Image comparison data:
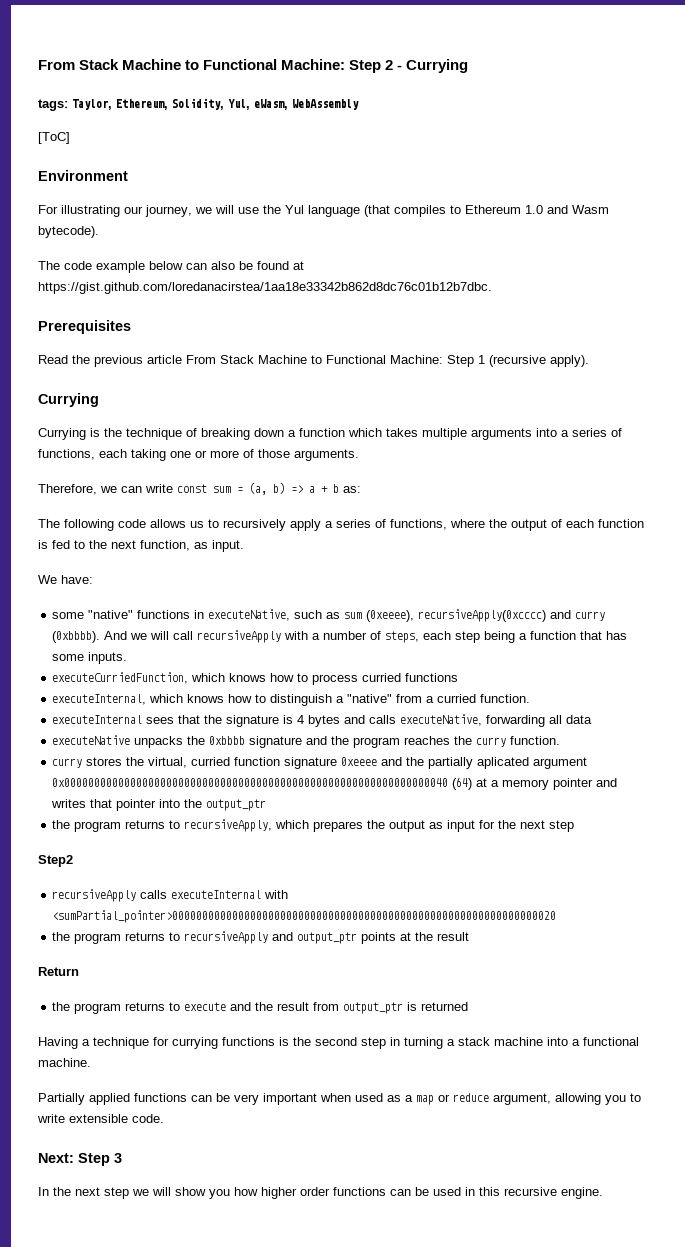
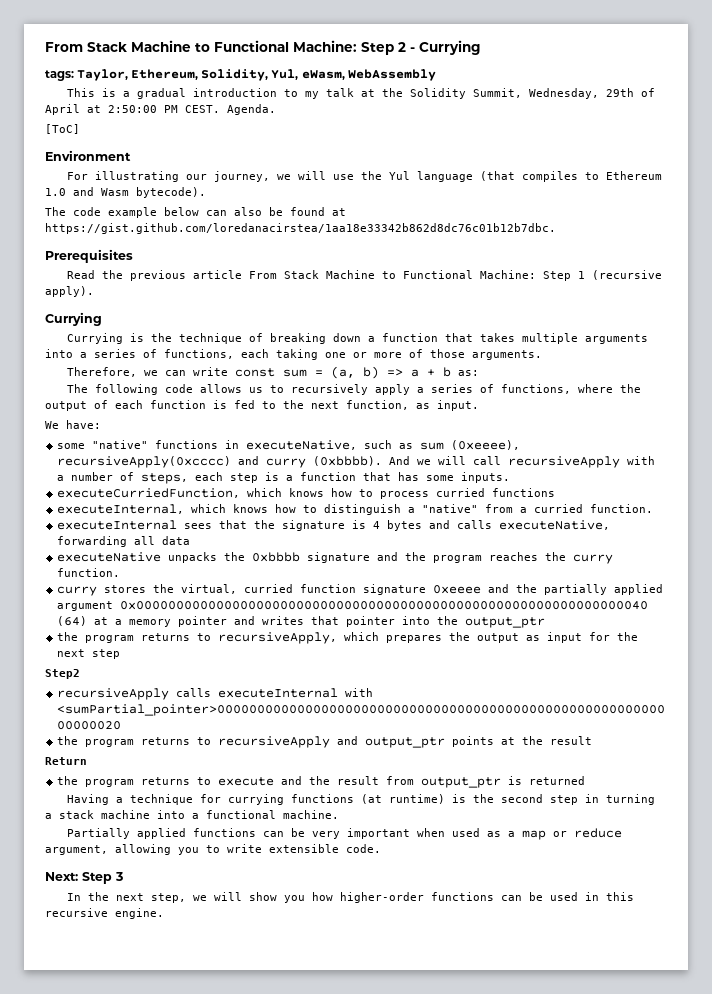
+ This is a gradual introduction to my talk at the Solidity Summit, Wednesday, 29th of April at 2:50:00 PM CEST. Agenda.
- Currying is the technique of breaking down a function which takes multiple arguments into a series of functions, each taking one or more of those arguments.
+ Currying is the technique of breaking down a function that takes multiple arguments into a series of functions, each taking one or more of those arguments.
- And we will call recursiveApply with a number of steps, each step being a function that has some inputs.
+ And we will call recursiveApply with a number of steps, each step is a function that has some inputs.
- curry stores the virtual, curried function signature 0xeeee and the partially aplicated argument 0x0000000000000000000000000000000000000000000000000000000000000040 (64) at a memory pointer and writes that pointer into the output_ptr
+ curry stores the virtual, curried function signature 0xeeee and the partially applied argument 0x0000000000000000000000000000000000000000000000000000000000000040 (64) at a memory pointer and writes that pointer into the output_ptr
- Having a technique for currying functions is the second step in turning a stack machine into a functional machine.
+ Having a technique for currying functions (at runtime) is the second step in turning a stack machine into a functional machine.
- In the next step we will show you how higher order functions can be used in this recursive engine.
+ In the next step, we will show you how higher-order functions can be used in this recursive engine.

Exercise description => Repeat, without change, each line of the data above from the one that contains "- Having a technique" through the final line, counting both.

Final answer =>
- Having a technique for currying functions is the second step in turning a stack machine into a functional machine.
+ Having a technique for currying functions (at runtime) is the second step in turning a stack machine into a functional machine.
- In the next step we will show you how higher order functions can be used in this recursive engine.
+ In the next step, we will show you how higher-order functions can be used in this recursive engine.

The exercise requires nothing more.